In “Roses,” Kanye links his very personal anguish at the near loss of his grandmother to a far broader rage at a broken, unfair system. While it may seem a little over the top, it is this bluntness and willingness to speak his mind that has kept Kanye in our heads and our headphones.
"There’ll always be haters, that’s the way it is. / Hater n*ggas marry hater bitches and have hater kids."
This is one of the most Kanye lines ever (and, also, it’s just good science). He may be trying to right his wrongs on "Bring Me Down," but no matter how hard he tries, he knows he’ll always have haters. So Kanye, who has always been true to himself and has spoken his mind, says fuck ‘em.
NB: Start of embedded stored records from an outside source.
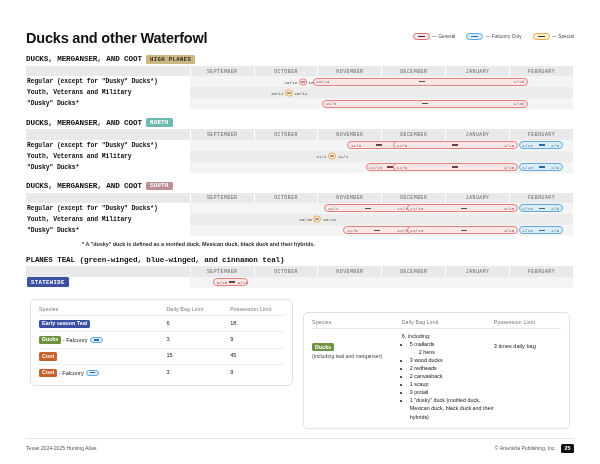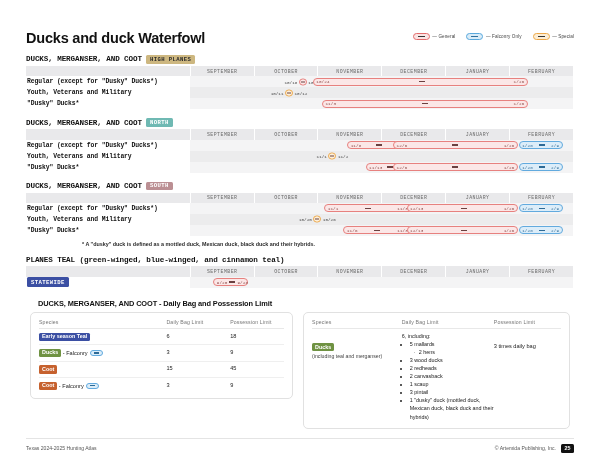--- a/index.html
+++ b/index.html
@@ -164,7 +164,7 @@
 
 <div class="page">
 
-  <h1 class="page-title">Ducks and duck Waterfowl</h1>
+  <h1 class="page-title">Ducks and other Waterfowl</h1>
 
   <div class="legend">
     <div class="legend-item">

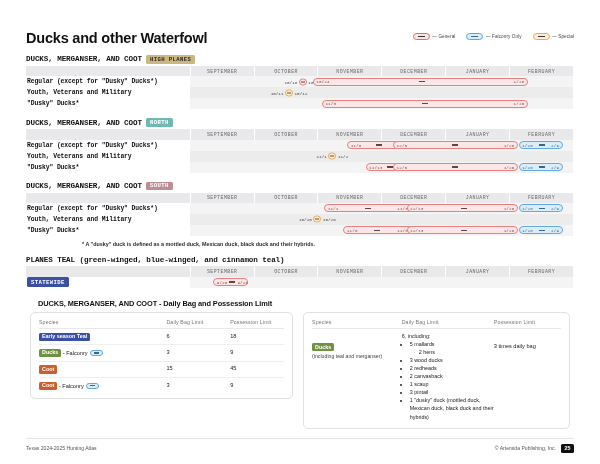--- a/index.html
+++ b/index.html
@@ -519,7 +519,6 @@
 
   <div class="bottom">
     <div class="panel-left">
-      <div class="panel-title">DUCKS, MERGANSER, AND COOT - Daily Bag and Possession Limit</div>
       <div class="card">
         <table class="bag">
           <thead>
"Over here it’s the drug trade, we die from drugs / Over there they die from what we buy from drugs."
Sometimes simplicity is a virtue. And in these two lines from “Diamonds From Sierra Leone (Remix),” Kanye deftly turns complex to simple. He shrinks the world and shows us how all the pieces fit together, effortlessly connecting the drug trade and consumer culture of the United States with the atrocities surrounding conflict diamonds in Africa. In short, it’s the work of a master.
Bonus: "I’m not a businessman, I’m a business, man."
Alright. So we all know that this is JAY Z line from "Diamonds From Sierra Leone (Remix)." But come on, the dude just accurately summed up his career and the Roc-A-Fella philosophy in a few words. And it’s no coincidence that one of Hov’s most famous, jaw-dropping lines came on a Kanye track. I mean, really, what more can I say?
These are just six classic lines from an album filled with memorable lyrics. Which line has stuck with you the most over the last 10 years?